With just 13 turns to create your checkerboard house replete with pointastic Plants, Verdant solo plays fast. Well, as fast as my AP allows! Because I am finding really crunchy decision dilemmas amongst the choices on offer. Placement optimisation that is all down to me! A pressure crunchier than Cascadia for sure. But perhaps not quite as catty as Calico!

And it’s surprising because, knowing the 4th column gets wiped at the end of the turn, is the same insider-information advantage that comes with many solo modes (including Calico and Cascadia). If you want something from it, take it now as the other columns survive into the next turn. But it also makes you play a different game.
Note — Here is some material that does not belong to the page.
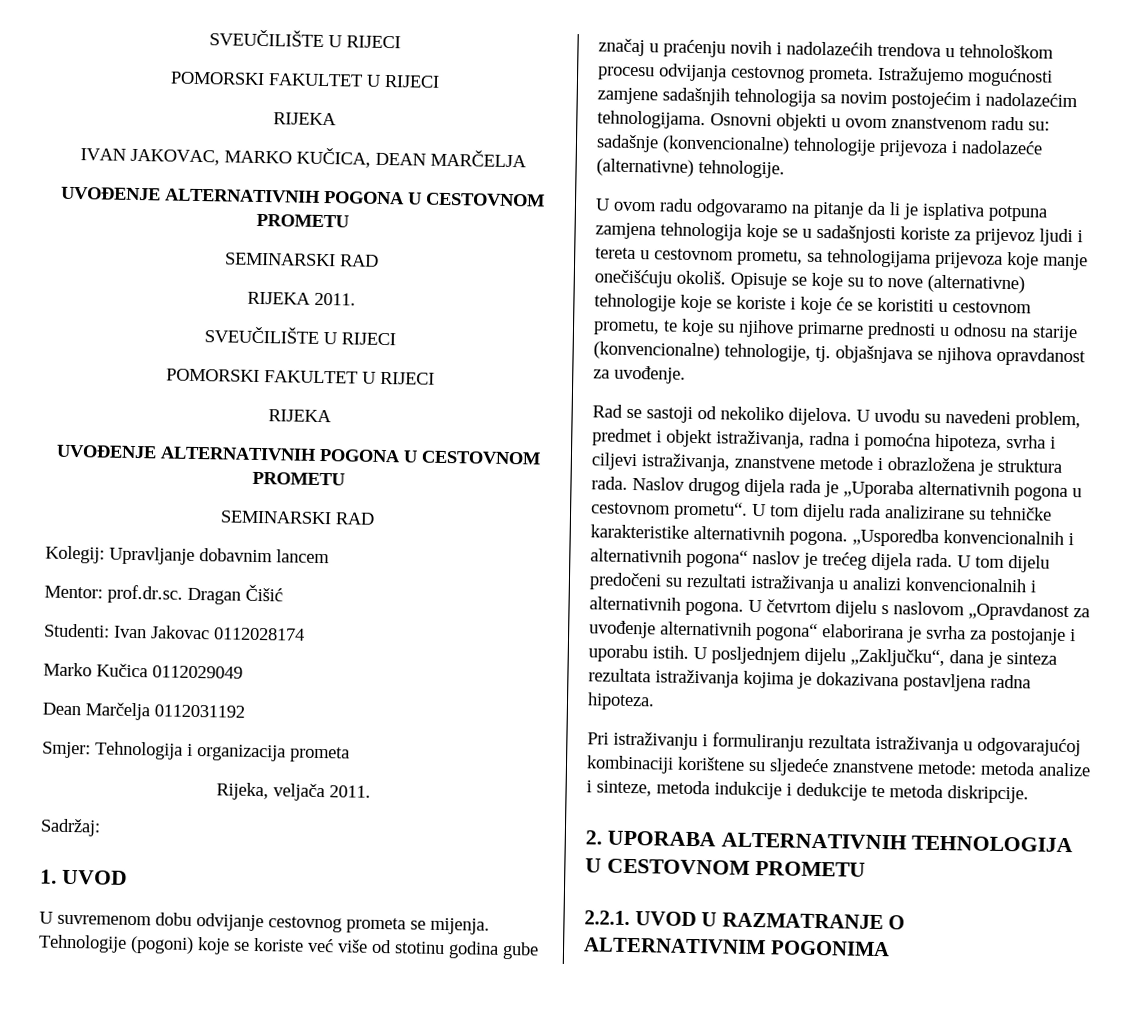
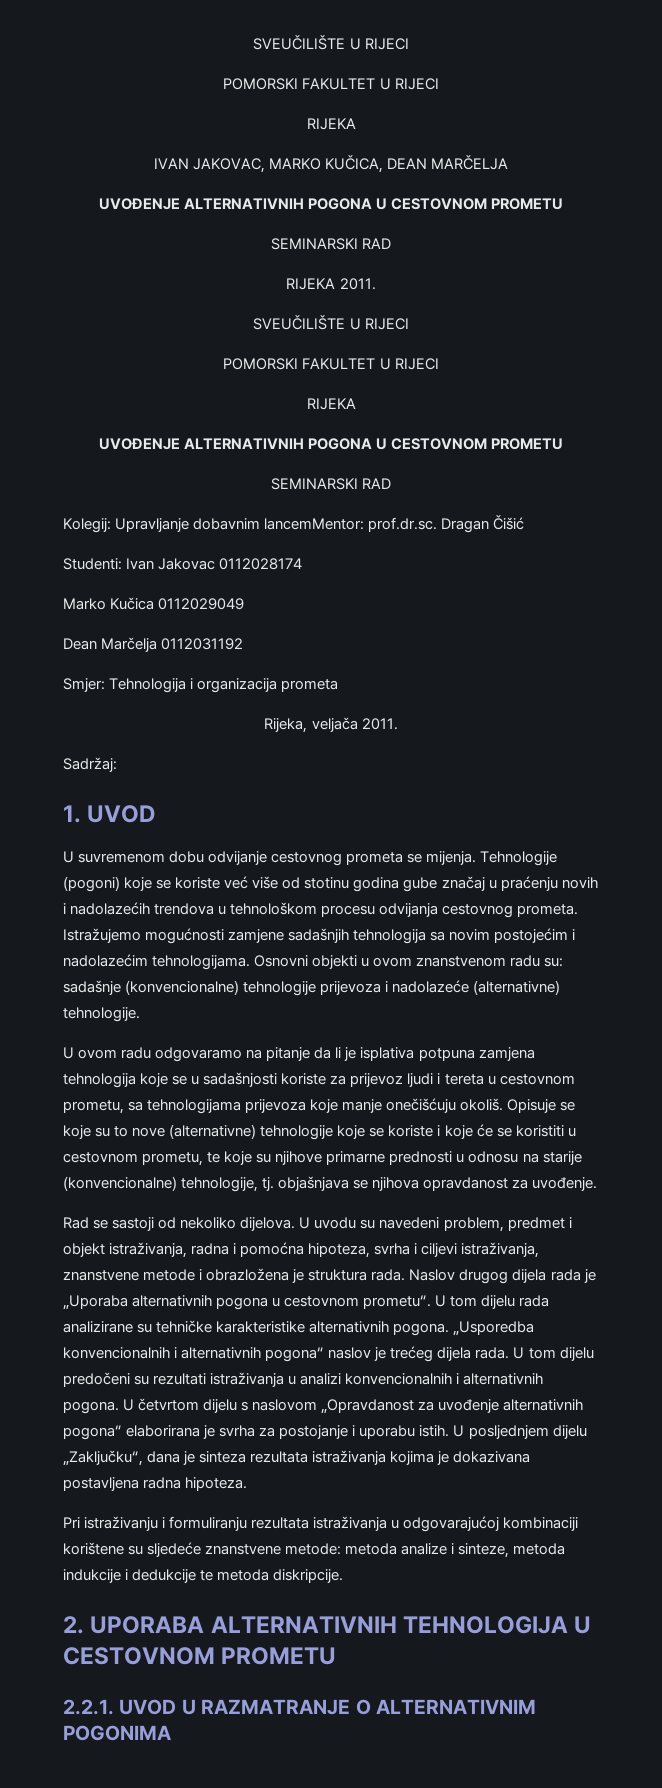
- Kolegij: Upravljanje dobavnim lancem
- Mentor: prof.dr.sc. Dragan Čišić
+ Kolegij: Upravljanje dobavnim lancemMentor: prof.dr.sc. Dragan Čišić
Effectively, your strategy is impacted by that knowledge and I feel an even tighter restriction around what I could or should pick. In MP mode, your opponents will be taking what works best for them, which is more random, especially if they use thumbs to take a mis-match of card and token.

And whilst you can see their houses developing (plus you know what the scoring objectives are if used), there’s little time for predicting or hate drafting. I mean you can, but unless taking the card and token they probably want also works within your tableau, you are going to seriously mess up your own house! So in MP mode you can blame a curve-ball pick from them if you miss out on something good. But in solo mode, that particular green-fingered get out is gone. Optimal placement is there - I just have to figure it out!

Killer Campaign

As well as the standard solo mode, there is a fantastic solo campaign to follow in the back of the rule book. Having got stuck into both Cascadia and Calico’s campaigns, I know this is going to be a great way to amp up the solo crunch even higher as my plays go on. Specifying additional achievements to be reached within a game gives something extra to strive for. Another accomplishment to seek out. And I love that satisfying feeling I get when I can tick something off! I am an obsessive list maker, and naturally goal orientated, so this just feeds both traits like bumper Baby-Bio! Haha

Final Thoughts

Verdant solo is wonderful. We already know its thematic and artistic pedigrees – I mean, just look at it! Beth Sobel’s magical green, blue, and every other coloured fingers have touched it. We are potting gorgeous plants in pots and getting rewarded when they grow greener and more glorious in just the right lighting conditions! But it’s also a cracking crunchy solo experience that doesn’t make me yearn for another player. Moving a few cards along and remembering to ditch or shift the green thumbs is a little more effort than Cascadia or Calico – that’s just tiles in, tiles out. But in the grand (green?) scheme of things, it’s nothing. Verdant Solo is going to blossom on my shelf for years to come!